TO: Mayor Hornaday and Homer City Council
FROM: Walt Wrede
DATE: February 8, 2010
SUBJECT: City Hall Legislative Grant
At a Special Meeting on January 25th, the City Council discussed what to do with the $1,457,758.20 which remains in the legislative grant the City received in FY 2007 for the proposed new City Hall. The grant agreement expires on June 30, 2011. A fair amount of discussion was devoted to whether the grant could simply be amended administratively through the grant administrator, the Department of Commerce, Community, and Economic Development, or if the Council would have to request a re-appropriation through the legislature.
Since that meeting, I have discussed this issue further with the grant administer. After I informed her of the alternative uses for the funds Council identified, she concluded that these uses were beyond the scope of a simple grant amendment.

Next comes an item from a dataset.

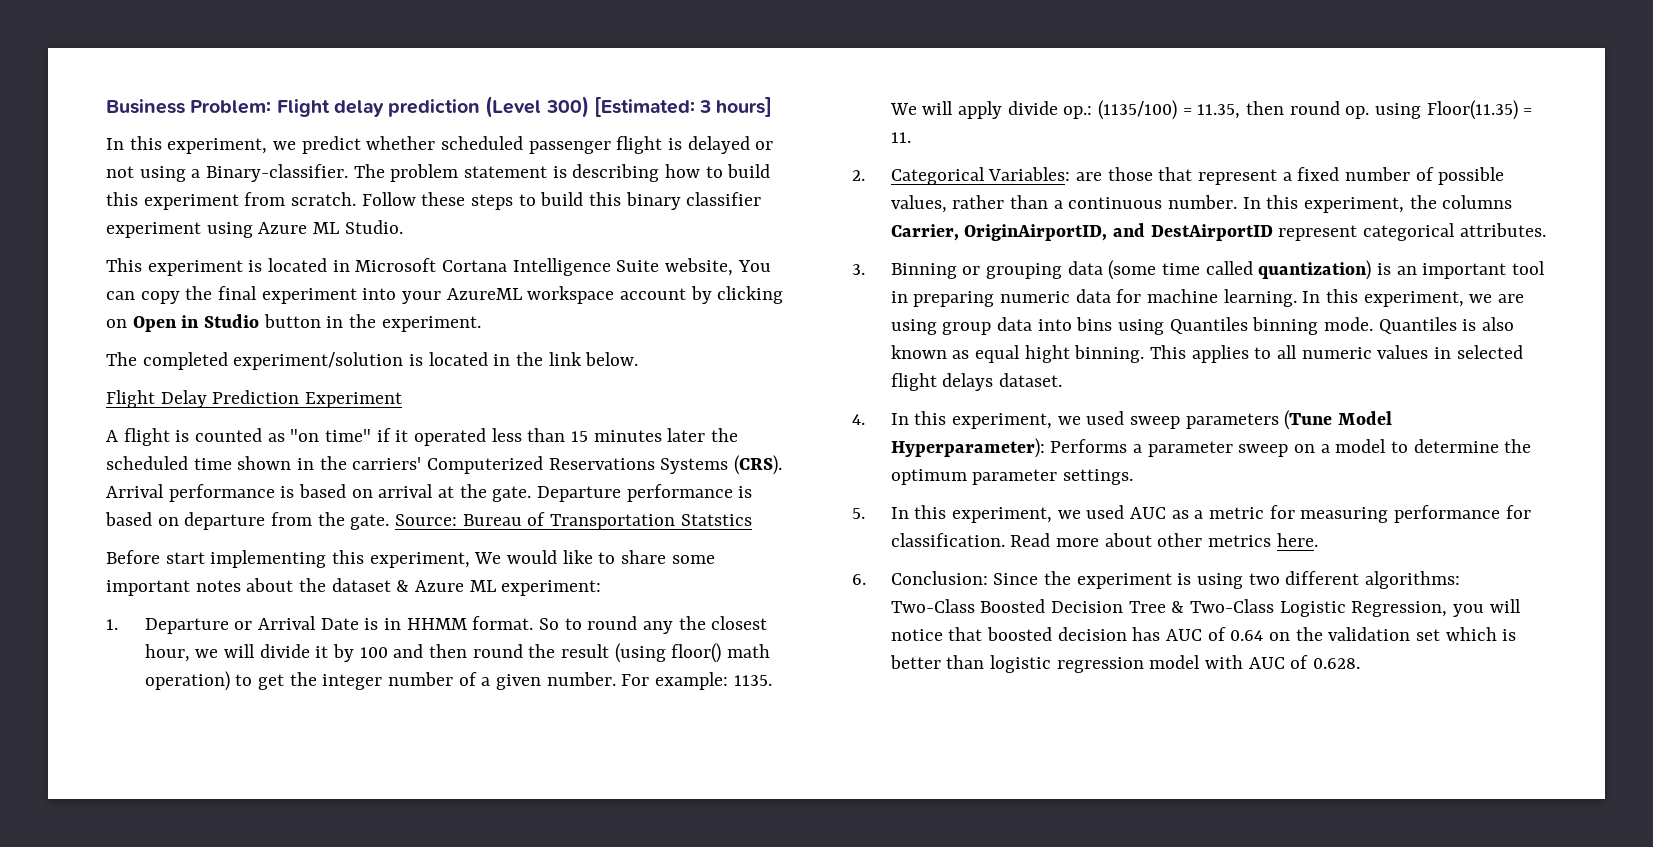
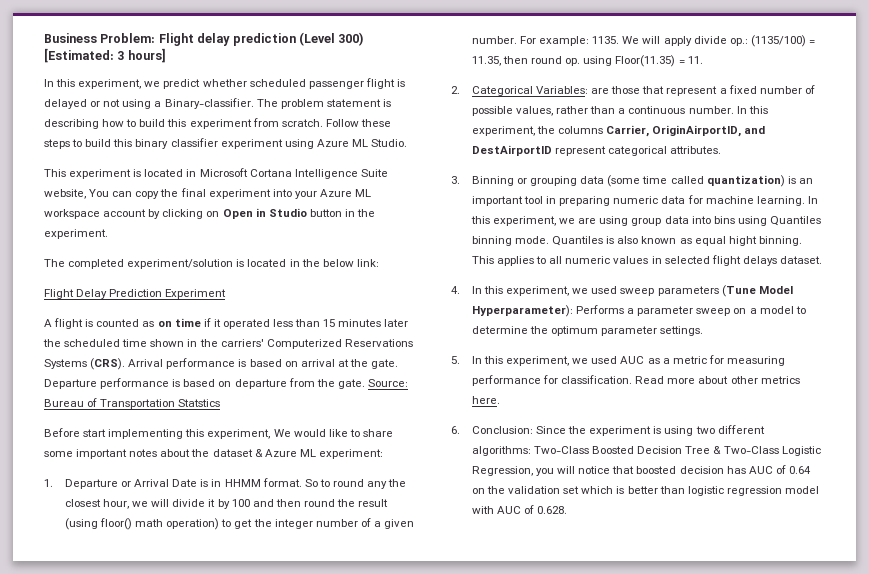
[446,288,522,300] AzureML -> [319,189,372,197] Azure ML
[548,352,639,366] link below. -> [322,259,379,267] below link:
[290,429,372,442] "on time" -> [157,318,201,327] on time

However, she said that there was another approach that might be preferable to seeking a re-appropriation. This approach is called a ‘language amendment” and she said it is commonly used in cases where the original project cannot be completed for one reason or another and the grant recipient wishes to use the remaining money for a similar or closely related project. She said that the projects identified had sufficient nexus to either City Hall or the Town Center to make this approach viable. In short, the City would simply ask the Legislature to change the grant project title from Homer City Hall to Homer City Hall Renovation and Additions, or something like that. This would be done through the 2011 Capital budget.
There are several benefits to using this approach rather than seeking a re-appropriation. It would still require the approval of the Legislature. However, a simple title change is much more likely to pass because it implies that there is a project already underway, some work has been completed, and some funds expended. It is my understanding that legislators commonly defer to the local legislative sponsors in cases like this. The existing grant stays in place but it has a different title and a different scope of work. A re-appropriation is riskier because everyone, including legislators and the Governor’s office looks at it with much more scrutiny. Under this process, the old grant is abolished and the money appropriated for a new grant. As everyone knows, capital money is tight and everyone would like to latch on to any funding that is not spent or does not appear to be tied down. Senator Stevens and Representative Seaton might have a hard time keeping this money in their district.
I concluded that a “language amendment” was probably the way to go and wrote the attached resolution accordingly. However, the Council will have the opportunity to discuss this approach in detail when the resolution is on the floor. Council can also revisit the alternative projects and the priority placed on them.
When the Council asked me to draft this resolution it requested that it contain a list of alternatives as back-up to renovating the existing City Hall. I have done that but only included alternatives identified by the Council at the last meeting. Another good one for consideration might be to shift the money to Main Street. Recall that the City also has another $2 million legislative grant for Main Street and/or Main Street Sterling Highway Intersection Improvements. Unfortunately, $ 2 Million is not enough to do either. If this money were shifted to the Main St. project and added to the money the City already has, it might be possible to get either the intersection improvements or Main St. upgrades, or some combination of both. One potential problem with this is that the connection to either City Hall or Town Center is a bit more tenuous so the language amendment approach might not work. It might take a re-appropriation. If Council wishes though, it could certainly add this project to the list.